[EXERCISE MATERIAL — start]
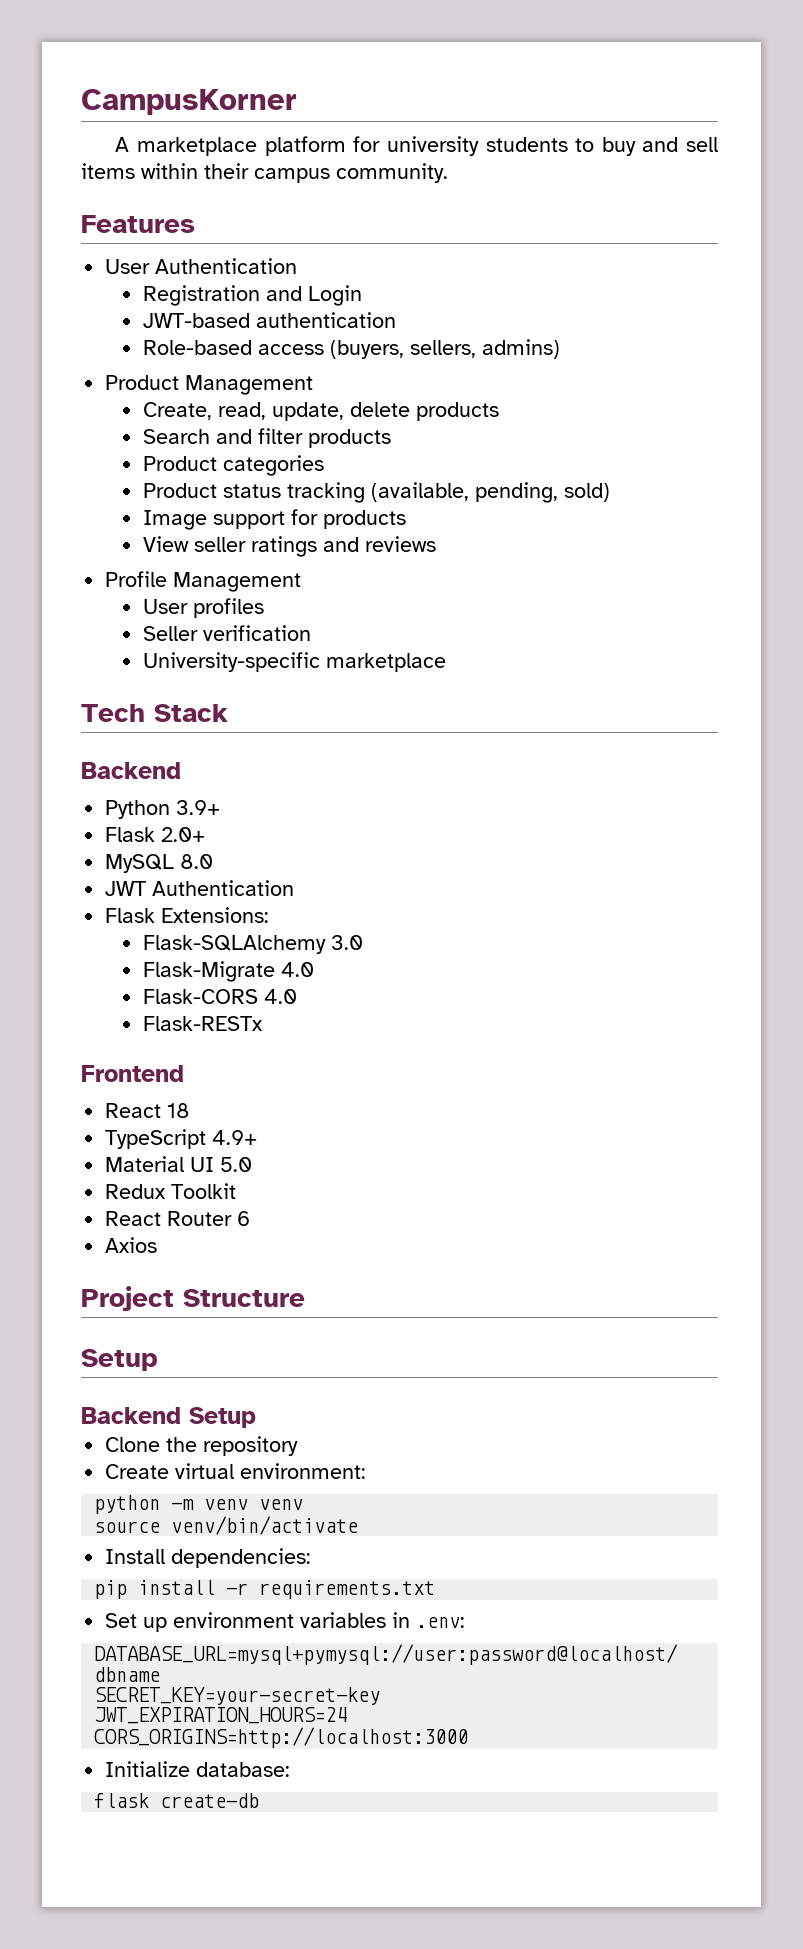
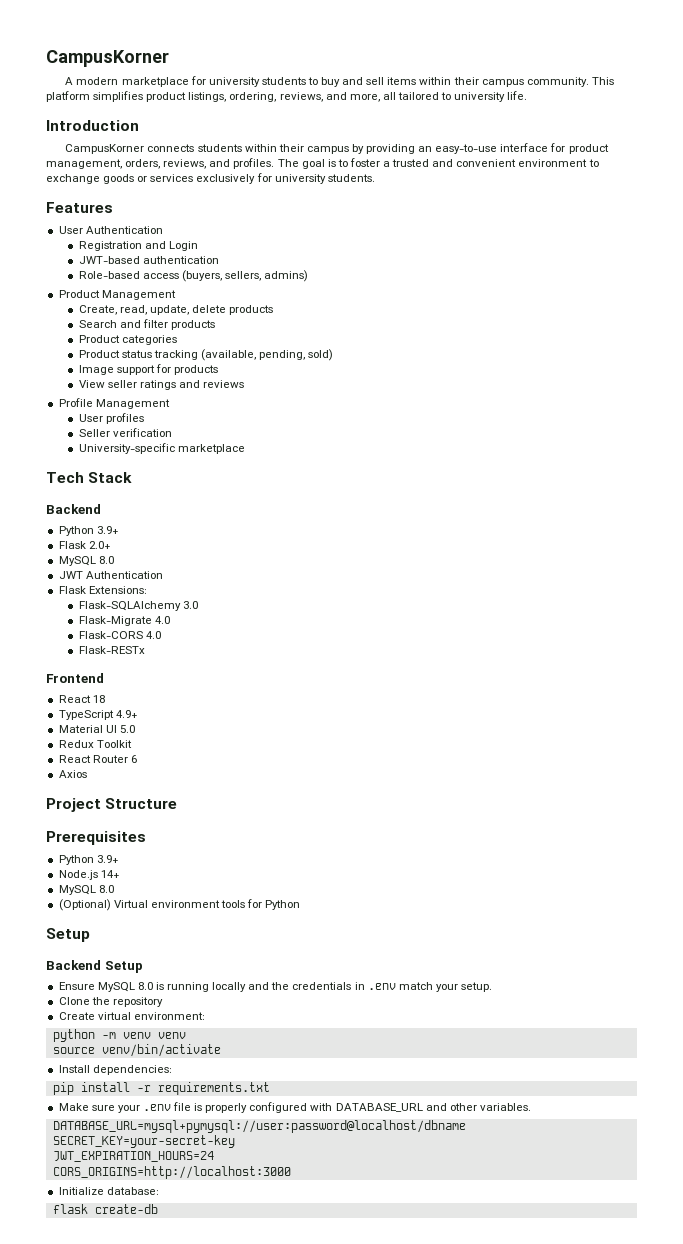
- A marketplace platform for university students to buy and sell items within their campus community.
+ A modern marketplace for university students to buy and sell items within their campus community. This platform simplifies product listings, ordering, reviews, and more, all tailored to university life.
+ Introduction
+ CampusKorner connects students within their campus by providing an easy-to-use interface for product management, orders, reviews, and profiles. The goal is to foster a trusted and convenient environment to exchange goods or services exclusively for university students.
  Project Structure
+ Prerequisites
+ Python 3.9+
+ Node.js 14+
+ MySQL 8.0
+ (Optional) Virtual environment tools for Python
  Setup
  Backend Setup
+ Ensure MySQL 8.0 is running locally and the credentials in .env match your setup.
- Set up environment variables in .env:
+ Make sure your .env file is properly configured with DATABASE_URL and other variables.

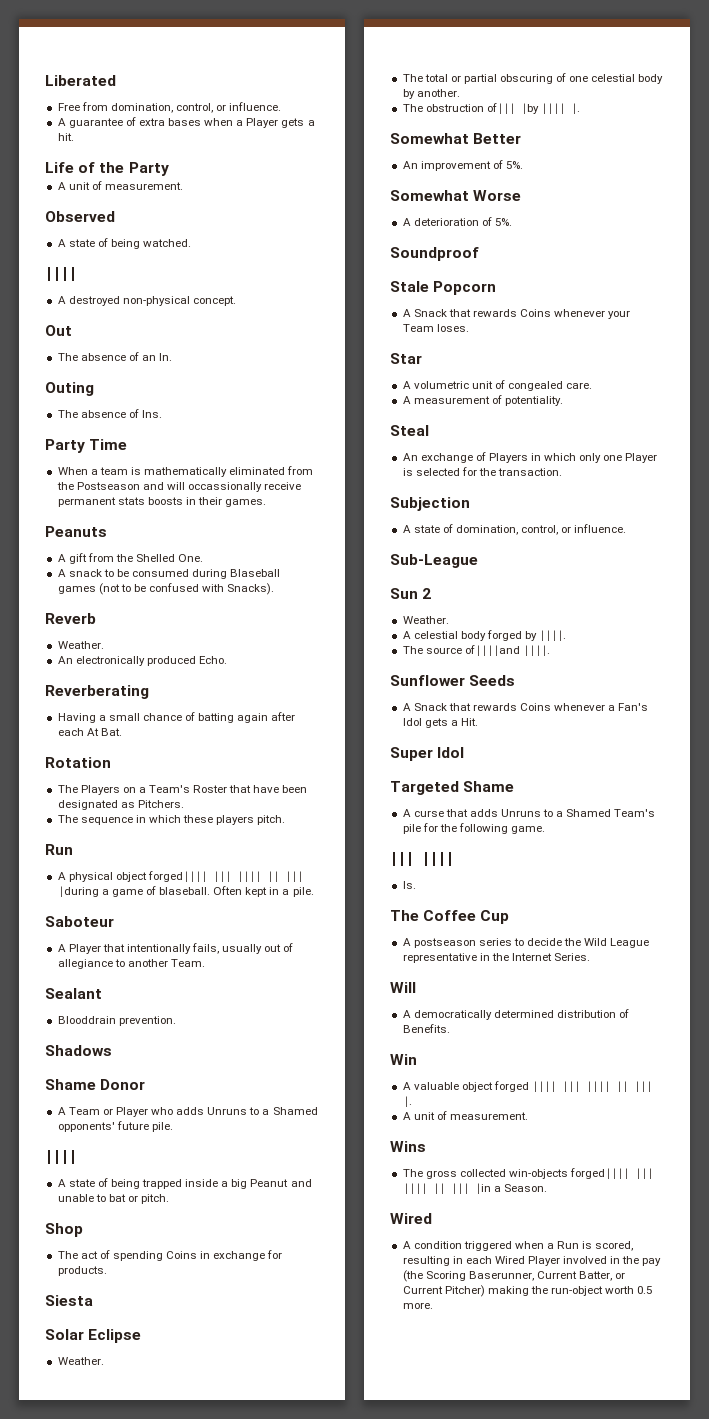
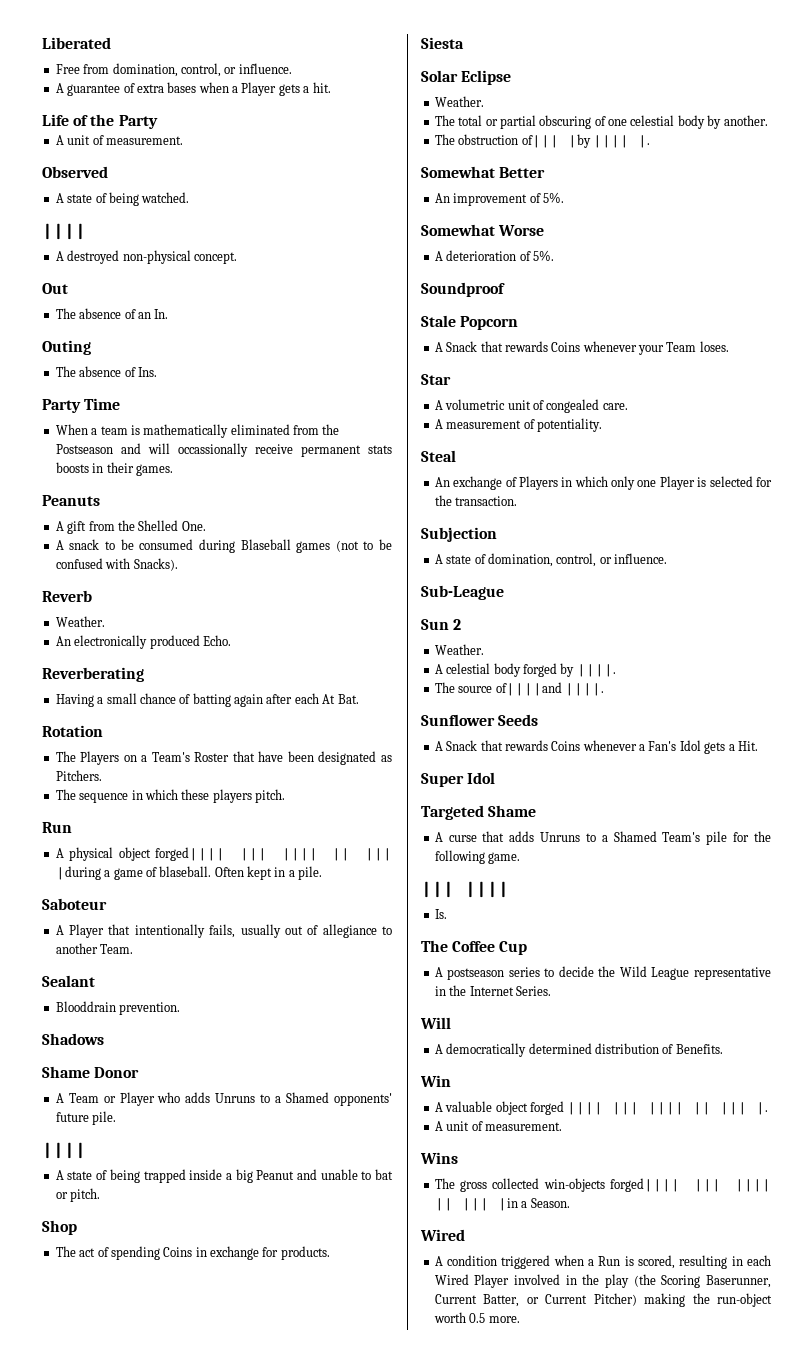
- A condition triggered when a Run is scored, resulting in each Wired Player involved in the pay (the Scoring Baserunner, Current Batter, or Current Pitcher) making the run-object worth 0.5 more.
+ A condition triggered when a Run is scored, resulting in each Wired Player involved in the play (the Scoring Baserunner, Current Batter, or Current Pitcher) making the run-object worth 0.5 more.

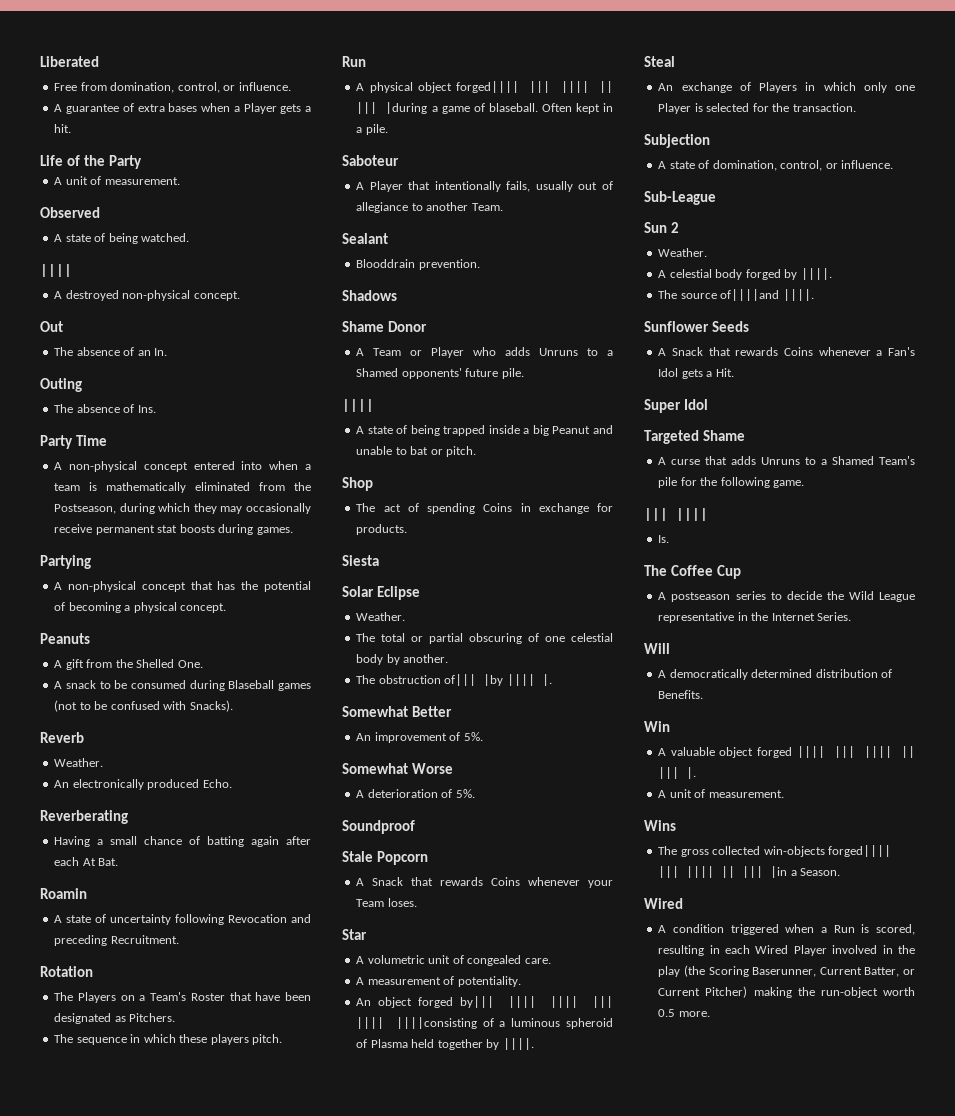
- When a team is mathematically eliminated from the Postseason and will occassionally receive permanent stats boosts in their games.
+ A non-physical concept entered into when a team is mathematically eliminated from the Postseason, during which they may occasionally receive permanent stat boosts during games.
+ Partying
+ A non-physical concept that has the potential of becoming a physical concept.
+ Roamin
+ A state of uncertainty following Revocation and preceding Recruitment.
+ An object forged by||| |||| |||| ||| |||| ||||consisting of a luminous spheroid of Plasma held together by ||||.

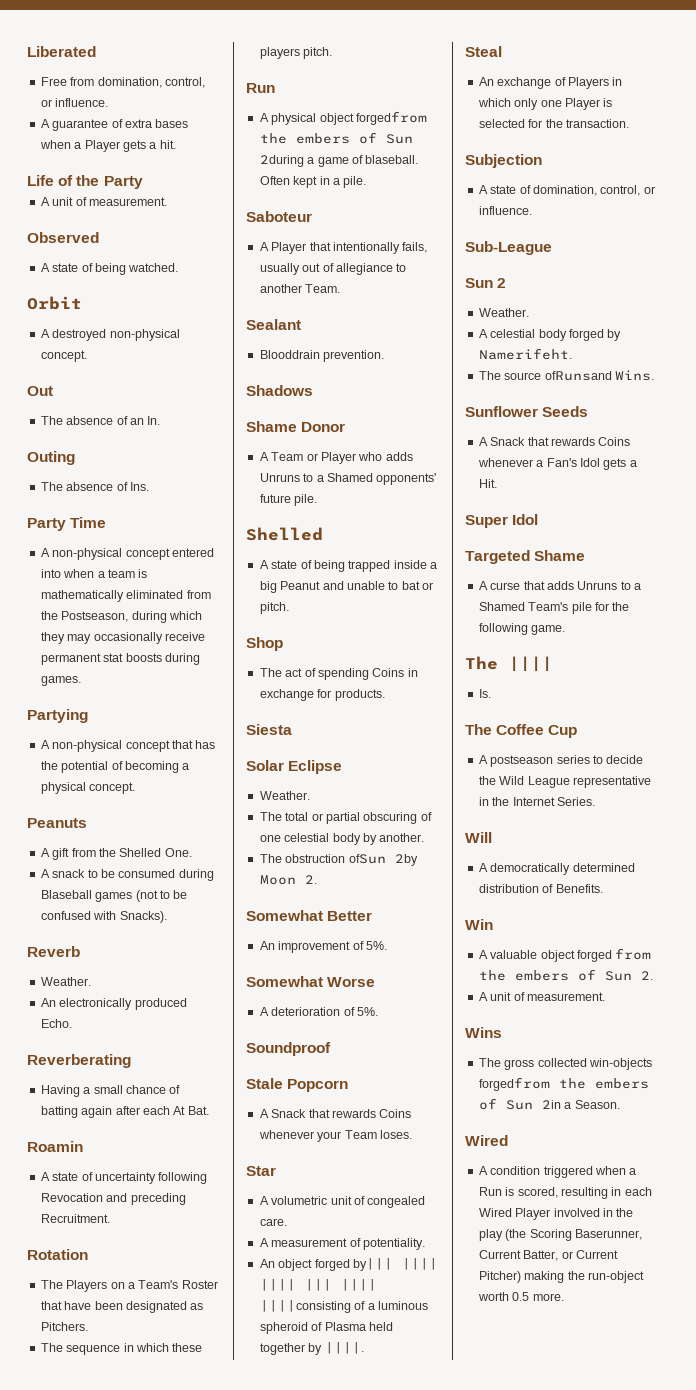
  A state of being watched.
- ||||
+ Orbit
- A physical object forged|||| ||| |||| || ||| |during a game of blaseball.
+ A physical object forgedfrom the embers of Sun 2during a game of blaseball.
  A Team or Player who adds Unruns to a Shamed opponents' future pile.
- ||||
+ Shelled
- The obstruction of||| |by |||| |.
+ The obstruction ofSun 2by Moon 2.
- A celestial body forged by ||||.
+ A celestial body forged by Namerifeht.
- The source of||||and ||||.
+ The source ofRunsand Wins.
  A curse that adds Unruns to a Shamed Team's pile for the following game.
- ||| ||||
+ The ||||
- A valuable object forged |||| ||| |||| || ||| |.
+ A valuable object forged from the embers of Sun 2.
- The gross collected win-objects forged|||| ||| |||| || ||| |in a Season.
+ The gross collected win-objects forgedfrom the embers of Sun 2in a Season.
[EXERCISE MATERIAL — finish]
> [ABOUT THIS EXERCISE]
Each line from the start of the entries above through the line with "and preceding Recruitment." should be duplicated exactly, leaving out the pictures.

> [RESULT FOR THIS TASK]
- A marketplace platform for university students to buy and sell items within their campus community.
+ A modern marketplace for university students to buy and sell items within their campus community. This platform simplifies product listings, ordering, reviews, and more, all tailored to university life.
+ Introduction
+ CampusKorner connects students within their campus by providing an easy-to-use interface for product management, orders, reviews, and profiles. The goal is to foster a trusted and convenient environment to exchange goods or services exclusively for university students.
  Project Structure
+ Prerequisites
+ Python 3.9+
+ Node.js 14+
+ MySQL 8.0
+ (Optional) Virtual environment tools for Python
  Setup
  Backend Setup
+ Ensure MySQL 8.0 is running locally and the credentials in .env match your setup.
- Set up environment variables in .env:
+ Make sure your .env file is properly configured with DATABASE_URL and other variables.

- A condition triggered when a Run is scored, resulting in each Wired Player involved in the pay (the Scoring Baserunner, Current Batter, or Current Pitcher) making the run-object worth 0.5 more.
+ A condition triggered when a Run is scored, resulting in each Wired Player involved in the play (the Scoring Baserunner, Current Batter, or Current Pitcher) making the run-object worth 0.5 more.

- When a team is mathematically eliminated from the Postseason and will occassionally receive permanent stats boosts in their games.
+ A non-physical concept entered into when a team is mathematically eliminated from the Postseason, during which they may occasionally receive permanent stat boosts during games.
+ Partying
+ A non-physical concept that has the potential of becoming a physical concept.
+ Roamin
+ A state of uncertainty following Revocation and preceding Recruitment.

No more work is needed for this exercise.